At that Assembly, which was convened as an answer to the Declaration of San Jose, the following principles were proclaimed, in consultation with the people and by acclamation of the people, as the principles of the Cuban Revolution.
"The National General Assembly of the Cuban people condemns largescale landowning as a source of poverty for the peasant and a backward and inhuman system of agricultural production; it condemns starvation wages and the iniquitous exploitation of human work by illegitimate and privileged interests; it condemns illiteracy, the lack of teachers, of schools, doctor and hospitals; the lack of old-age security in the countries of America; it condemns discrimination against the Negro and the Indian'; it condemns the inequality and the exploitation of women; it condemns political and military oligarchies, which keep our peoples in poverty, prevent their democratic development and the full exercise of their sovereignty; it condemns concessions of the natural resources of our countries as a policy of surrender which betrays the interests of the peoples; it condemns the governments which ignore the demands of their people in order to obey orders from abroad; it condemns the systematic deception of the people by mass communications media which serve the interests of the oligarchies and the policy of imperialist oppression; it condemns the monopoly held by news agencies, which are instruments of monopolist trusts and agents of such interests; it condemns the repressive laws which prevent the workers, the peasants, the students and the intellectuals, the great majorities in each country, from organizing themselves to fight for their social and national rights; it condemns the imperialist monopolies and enterprises which continually plunder our wealth, exploit our workers and peasants, bleed our economies to keep them in a backward state, and subordinate Latin American politics to their designs and interests.

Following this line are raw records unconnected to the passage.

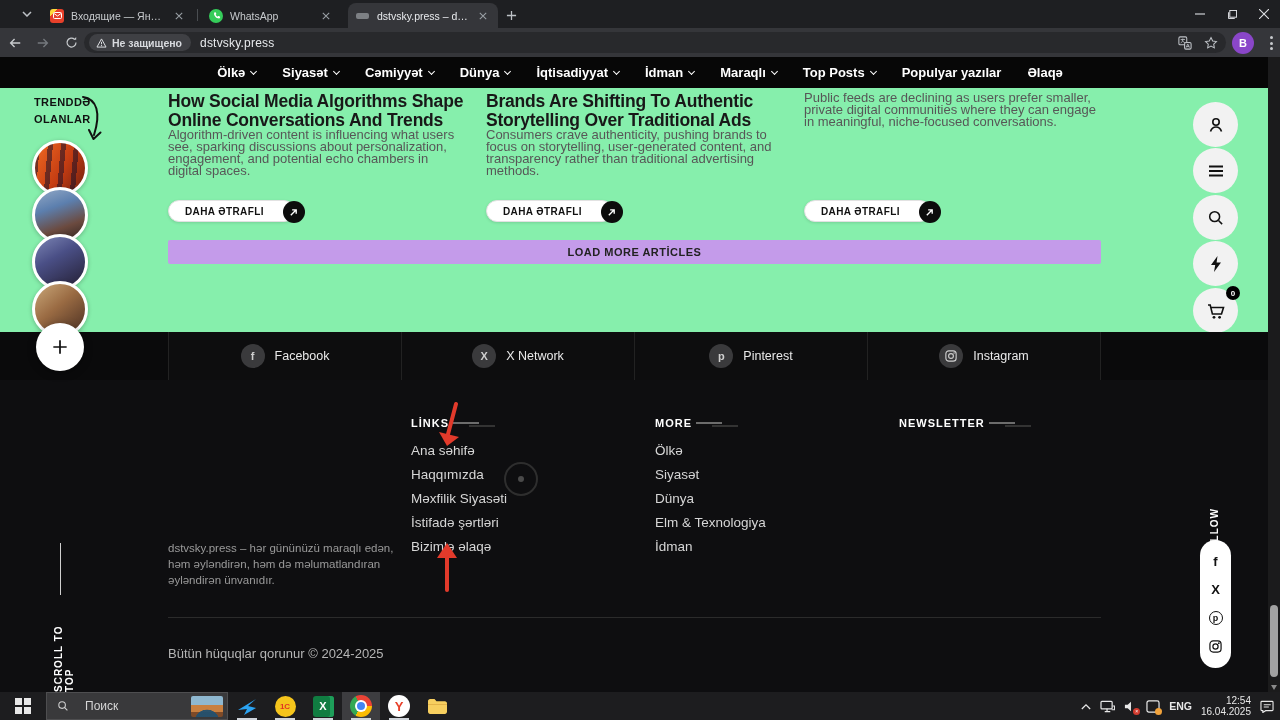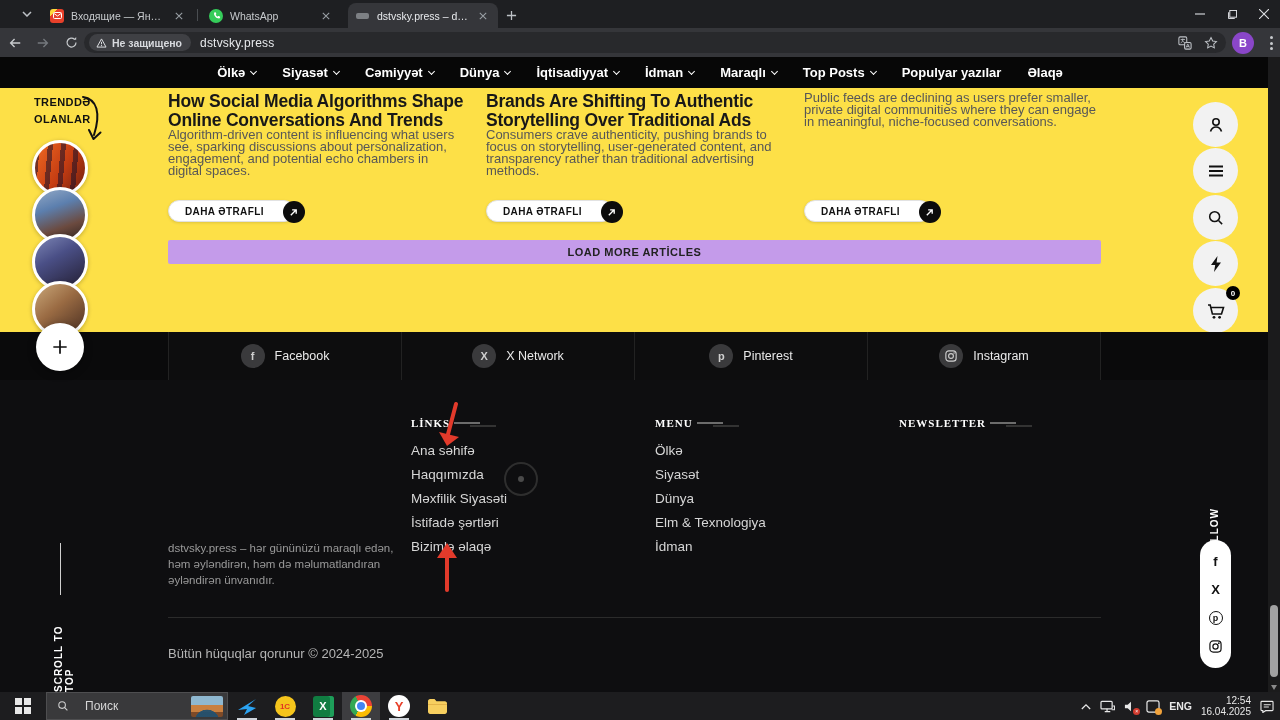--- a/index.html
+++ b/index.html
@@ -34,21 +34,21 @@
   .profile-avatar { position:absolute; right:26px; top:3.5px; width:22px; height:22px; border-radius:50%; background:#8a46c9; color:#fff; font-size:11px; font-weight:bold; display:flex; align-items:center; justify-content:center; }
   .menu-dots { position:absolute; right:6px; top:8px; width:4px; display:flex; flex-direction:column; gap:2.5px; }
   .menu-dots i { width:3px; height:3px; border-radius:50%; background:#c7cacd; }
 
   
   .sitenav { position:absolute; left:0; top:57px; width:1280px; height:31px; background:#070707; display:flex; align-items:center; justify-content:center; gap:26px; }
   .sitenav .nav-item { color:#fff; font-size:13px; font-weight:bold; display:flex; align-items:center; white-space:nowrap; }
   .nav-caret { display:inline-block; width:5px; height:5px; border-right:1.6px solid #fff; border-bottom:1.6px solid #fff; transform:rotate(45deg); margin:-3px 0 0 6px; }
 
   
-  .main-white { position:absolute; left:0; top:88px; width:1268px; height:244px; background:#fde047; }
+  .main-white { position:absolute; left:0; top:88px; width:1268px; height:244px; background:#86efac; }
   .trend-label { position:absolute; left:34px; top:6px; font-size:11px; font-weight:bold; color:#111; letter-spacing:.4px; line-height:17px; }
   .trend-arrow { position:absolute; left:80px; top:6px; color:#111; }
   .avatar { position:absolute; left:32px; width:56px; height:56px; border-radius:50%; border:3px solid #fff; box-shadow:0 1px 4px rgba(0,0,0,.25); }
   .av1 { top:52px; background-image:repeating-linear-gradient(95deg, rgba(25,16,40,.55) 0 5px, rgba(0,0,0,0) 5px 13px), linear-gradient(120deg,#ef6a22,#c43c12 55%,#6e2010); }
   .av2 { top:99px; background:linear-gradient(160deg,#93a9c6 0%,#5c7fae 35%,#6b4a3f 70%,#2f2420 100%); }
   .av3 { top:146px; background:linear-gradient(150deg,#7d86b5 0%,#4a4f86 40%,#241f33 100%); }
   .av4 { top:193px; background:linear-gradient(140deg,#caa87a 0%,#9a6b43 45%,#4a2f22 100%); }
 
   .article { position:absolute; top:4px; width:297px; }
   .article .a-title { font-size:17.5px; line-height:18.5px; font-weight:bold; color:#181818; letter-spacing:-.2px; }
@@ -67,21 +67,21 @@
   .social-cell { flex:1; display:flex; align-items:center; justify-content:center; gap:10px; border-left:1px solid #222; background:#0d0d0e; }
   .social-cell:last-child { border-right:1px solid #222; }
   .social-ic { width:24px; height:24px; border-radius:50%; background:#3a3a3c; color:#cfcfcf; display:flex; align-items:center; justify-content:center; font-size:11px; font-weight:bold; }
   .social-label { color:#e9e9e9; font-size:12.5px; }
   .plus-fab { position:absolute; left:36px; top:323px; width:48px; height:48px; border-radius:50%; background:#fff; box-shadow:0 2px 8px rgba(0,0,0,.35); display:flex; align-items:center; justify-content:center; color:#111; z-index:5; }
 
   
   .footer { position:absolute; left:0; top:380px; width:1268px; height:312px; background:#0e0e10; }
   .f-logo { position:absolute; left:208px; top:62px; font-size:46px; font-weight:bold; color:#fafafa; letter-spacing:.5px; }
   .f-desc { position:absolute; left:168px; top:160px; width:230px; font-size:11.5px; line-height:16px; color:#9a9a9a; }
-  .f-col-h { position:absolute; top:37px; display:flex; align-items:center; gap:4px; color:#fff; font-size:11px; font-weight:bold; letter-spacing:1px;font-family:Liberation Serif, serif; }
+  .f-col-h { position:absolute; top:37px; display:flex; align-items:center; gap:4px; color:#fff; font-size:11px; font-weight:bold; letter-spacing:1px; }
   .h-line1 { width:26px; height:2px; background:#6c6c6c; }
   .h-line2 { width:26px; height:2px; background:#333; margin-left:-14px; margin-top:5px; }
   .f-links { position:absolute; top:63px; display:flex; flex-direction:column; }
   .f-link { color:#d6d6d6; font-size:13.5px; height:24px; }
   .f-divider { position:absolute; left:168px; top:237px; width:933px; height:1px; background:#2b2b2b; }
   .f-copy { position:absolute; left:168px; top:266px; font-size:13px; color:#b5b5b5; }
   .cursor-ring { position:absolute; left:504px; top:82px; width:34px; height:34px; border:2px solid #2e2e2e; border-radius:50%; display:flex; align-items:center; justify-content:center; }
   .cursor-ring i { width:6px; height:6px; background:#4a4a4a; border-radius:50%; }
 
   .vtext { writing-mode:vertical-rl; transform:rotate(180deg); color:#fff; font-weight:bold; letter-spacing:1px; }
@@ -424,21 +424,21 @@
     </div>
     <div class="f-links" style="left:411px;">
       <span class="f-link">Ana səhifə</span>
       <span class="f-link">Haqqımızda</span>
       <span class="f-link">Məxfilik Siyasəti</span>
       <span class="f-link">İstifadə şərtləri</span>
       <span class="f-link">Bizimlə əlaqə</span>
     </div>
 
     <div class="f-col-h" style="left:655px;">
-      <span>MENU</span>
+      <span>MORE</span>
         <span class="h-line1"></span>
         <span class="h-line2"></span>
     </div>
     <div class="f-links" style="left:655px;">
       <span class="f-link">Ölkə</span>
       <span class="f-link">Siyasət</span>
       <span class="f-link">Dünya</span>
       <span class="f-link">Elm &amp; Texnologiya</span>
       <span class="f-link">İdman</span>
     </div>

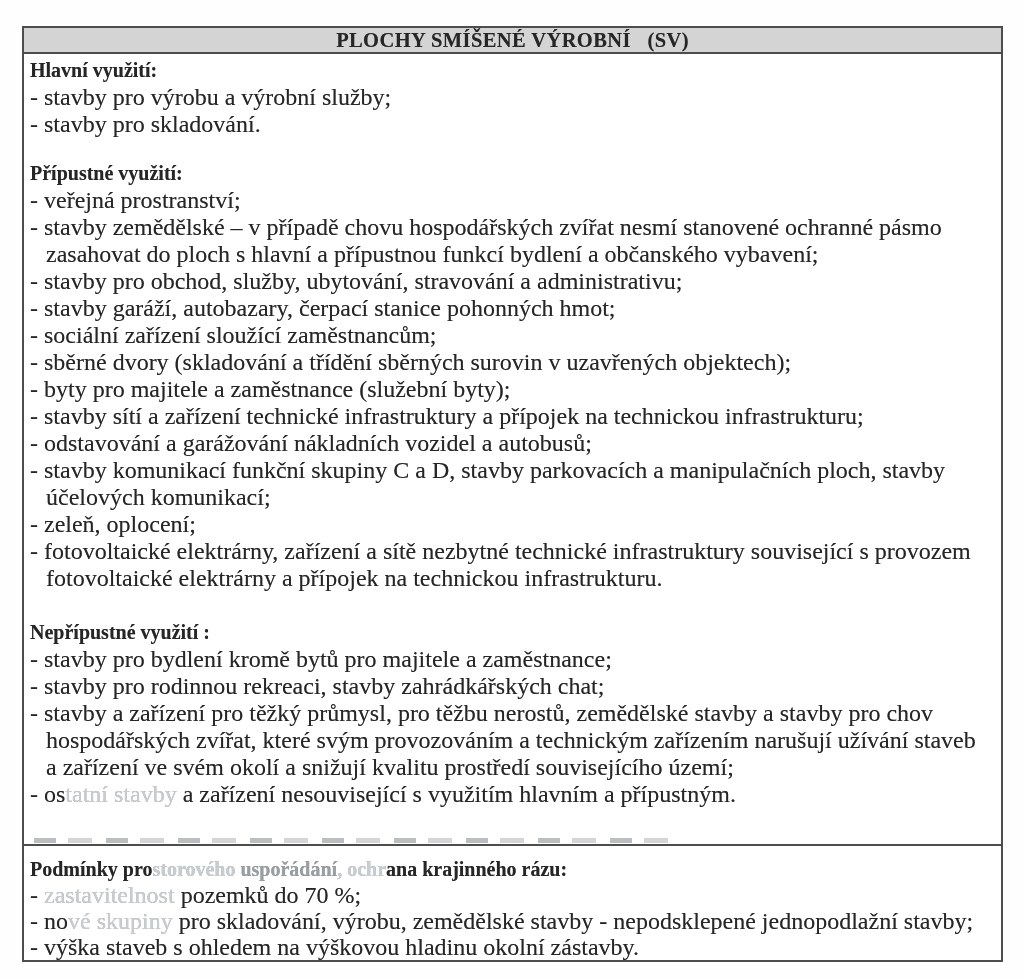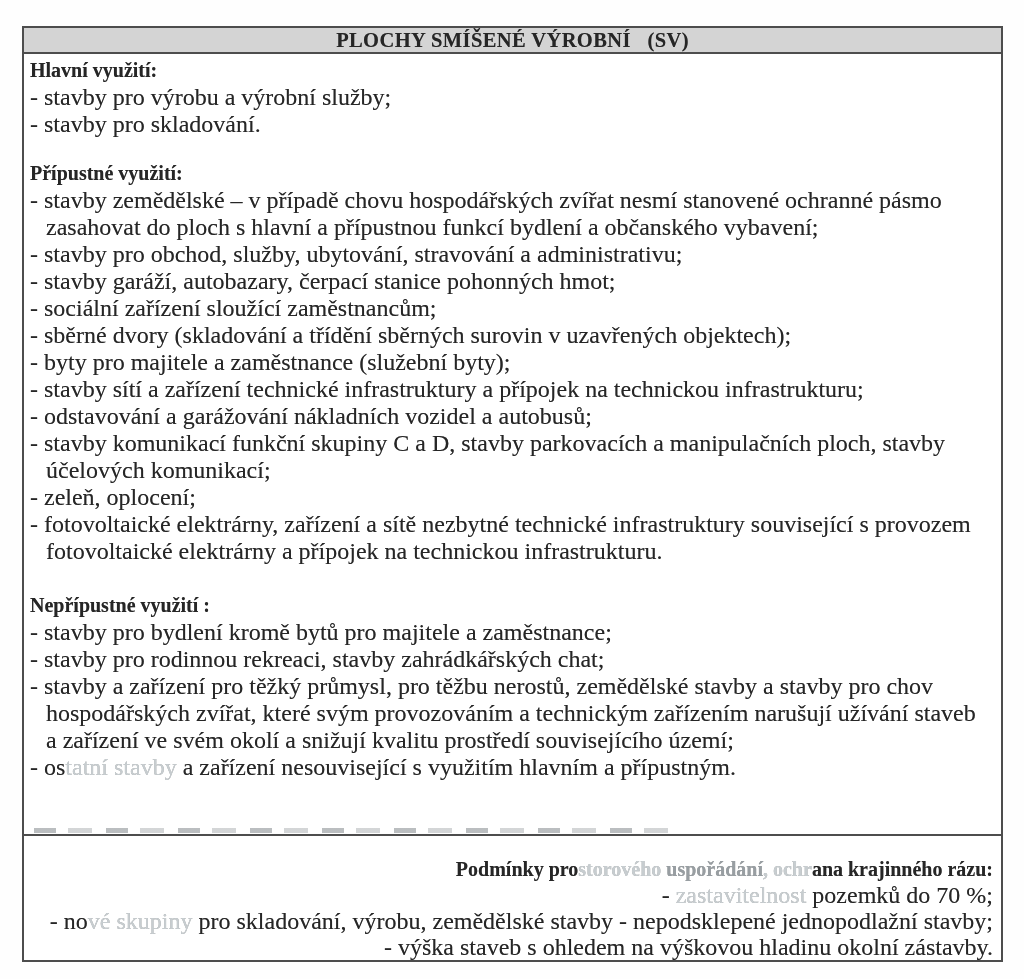--- a/index.html
+++ b/index.html
@@ -51,22 +51,21 @@
   .line.cont{padding-left:16px;}
   .sec{margin:0;}
   .sec.gap-md{margin-top:22px;}
   .sec.gap-lg{margin-top:27px;}
   .seg{white-space:pre;}
   .seg.faded{color:var(--faded);}
   .seg.mid{color:var(--mid);}
   .podminky{
     position:relative;
     border-top:2px solid var(--border);
-    padding:20px 8px 0 6px;
-    text-align:right;
+    padding:10px 8px 0 6px;
   }
   .podminky .line,.podminky .sec-heading{line-height:26px;min-height:26px;}
   .scan-artifact{
     position:absolute;
     top:-8px;left:10px;
     width:640px;height:5px;
     background:repeating-linear-gradient(90deg,
       rgba(130,136,140,0.55) 0 22px,
       rgba(130,136,140,0.0) 22px 34px,
       rgba(130,136,140,0.35) 34px 58px,
@@ -86,20 +85,21 @@
     <div class="panel-body">
 
       <div class="sec">
         <div class="sec-heading">Hlavní využití:</div>
         <div class="line">- stavby pro výrobu a výrobní služby;</div>
         <div class="line">- stavby pro skladování.</div>
       </div>
 
       <div class="sec gap-md">
         <div class="sec-heading">Přípustné využití:</div>
+        <div class="line">- veřejná prostranství;</div>
         <div class="line">- stavby zemědělské – v případě chovu hospodářských zvířat nesmí stanovené ochranné pásmo</div>
         <div class="line cont">zasahovat do ploch s hlavní a přípustnou funkcí bydlení a občanského vybavení;</div>
         <div class="line">- stavby pro obchod, služby, ubytování, stravování a administrativu;</div>
         <div class="line">- stavby garáží, autobazary, čerpací stanice pohonných hmot;</div>
         <div class="line">- sociální zařízení sloužící zaměstnancům;</div>
         <div class="line">- sběrné dvory (skladování a třídění sběrných surovin v uzavřených objektech);</div>
         <div class="line">- byty pro majitele a zaměstnance (služební byty);</div>
         <div class="line">- stavby sítí a zařízení technické infrastruktury a přípojek na technickou infrastrukturu;</div>
         <div class="line">- odstavování a garážování nákladních vozidel a autobusů;</div>
         <div class="line">- stavby komunikací funkční skupiny C a D, stavby parkovacích a manipulačních ploch, stavby</div>

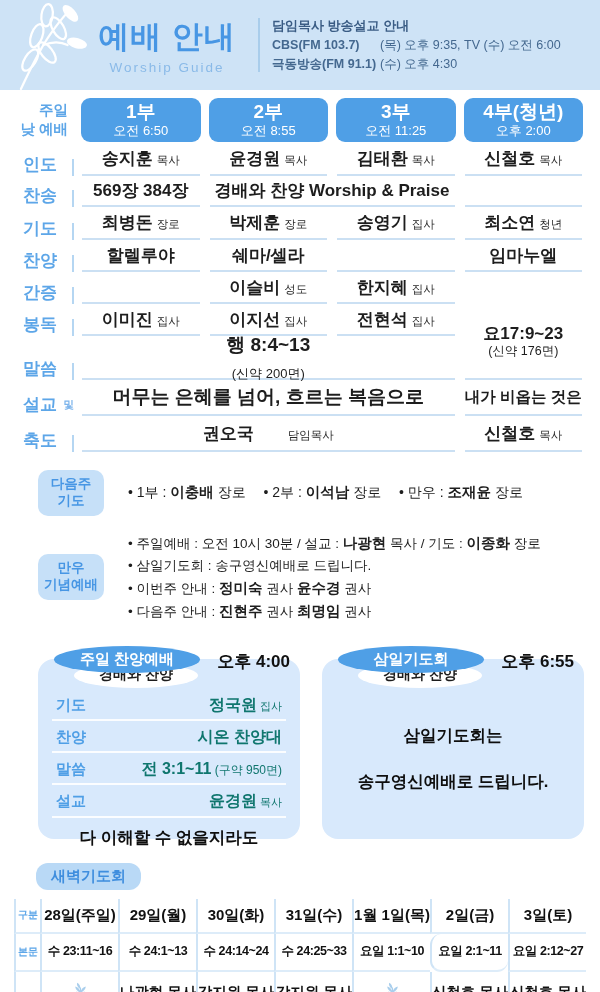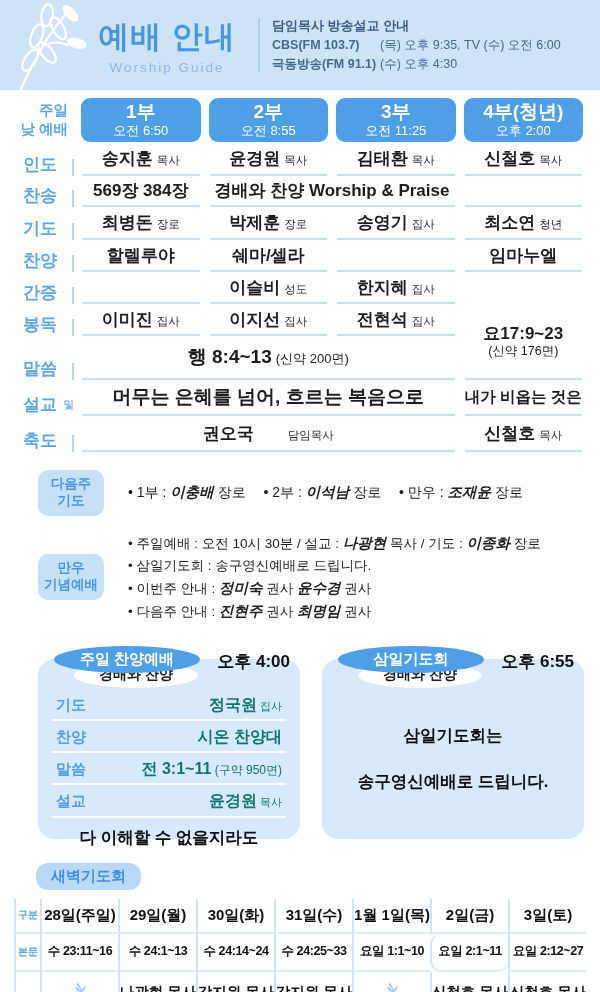--- a/index.html
+++ b/index.html
@@ -59,21 +59,21 @@
   .cell.sermon-sm { font-size:15.5px; }
   
   .note-sec { display:flex; align-items:center; margin-left:38px; margin-right:20px; }
   .next-week { margin-top:18px; }
   .manwoo { margin-top:16px; }
   .note-badge {
     background:#c6e0f8; color:#4796e4; border-radius:10px; min-width:66px; padding:6px 6px;
     text-align:center; font-size:13.5px; font-weight:bold; line-height:1.25; flex:none;
   }
   .note-body { margin-left:24px; font-size:13.5px; color:#1e1e1e; line-height:1.6; }
-  .note-body b { font-size:14.5px;font-style:italic; }
+  .note-body b { font-size:14.5px; }
   .next-week .note-body { font-size:14px; }
   
   .panels { display:flex; gap:22px; margin:36px 15px 0 38px; }
   .panel { position:relative; width:262px; }
   .panel-pill {
     position:absolute; top:-13px; left:16px; width:146px; height:27px; z-index:3;
     background:#4f9fe6; color:#fff; border-radius:50%;
     display:flex; align-items:center; justify-content:center; font-size:15px; font-weight:bold;
   }
   .panel-time { position:absolute; top:-9px; right:10px; font-size:17px; font-weight:bold; color:#111; z-index:3; }
@@ -267,21 +267,21 @@
         <span class="sfx">집사</span>
       </div>
       <div class="cell ref" style="grid-area: 7 / 5 / span 2 / span 1;">
         <span>요17:9~23</span>
         <div class="sub">(신약 176면)</div>
       </div>
       <div class="row-label" style="grid-area: 8 / 1;">
         <span>말씀</span>
         <span class="label-bar"></span>
       </div>
-      <div class="cell scripture" style="grid-area: 8 / 2 / auto / span 3;">
+      <div class="cell scripture" style="grid-area: 8 / 2 / auto / span 3; flex-direction: column;">
         <span>행 8:4~13</span>
         <span class="tail">(신약 200면)</span>
       </div>
       <div class="row-label" style="grid-area: 9 / 1;">
         <span>설교</span>
         <span class="label-sub">및</span>
       </div>
       <div class="cell sermon" style="grid-area: 9 / 2 / auto / span 3;">
         <span>머무는 은혜를 넘어, 흐르는 복음으로</span>
       </div>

"In short, The National General Assembly of the Cuban People condemns the exploitation of man by man, and the exploitations of underdeveloped countries by imperialists capital.
"Therefore, the National General Assembly of the Cuban People proclaims before America, and proclaims here before the world, the right of the peasants to the land; the right of the workers to the fruits of their labor; the right of the children to education: the right of the sick to medical care and hospitalization; the right of young people to work; the right of students to free vocational training and scientific education; the right of Negroes, and Indians to full human dignity; the right of women to civil, social and political equality; the right of the elderly to security in their old age; the right of intellectuals, artists and scientists so fight through their works for a better world; the right of States to nationalize imperialist monopolies, thus rescuing their national wealth and resources; the right of nations to their full sovereignty; the right of peoples to convert their military fortresses into schools, and to arm their workers — because in this we too have to be arms-conscious, to arm our people in defense against imperialist attacks — their peasants, their students, their intellectuals, Negroes, Indians, women, young people, old people, all the oppressed and exploited, so that they themselves can defend their rights and their destinies."
Some people wanted to know what the policy of the Revolutionary Government of Cuba was. Very well, them, this is our policy (OVATION).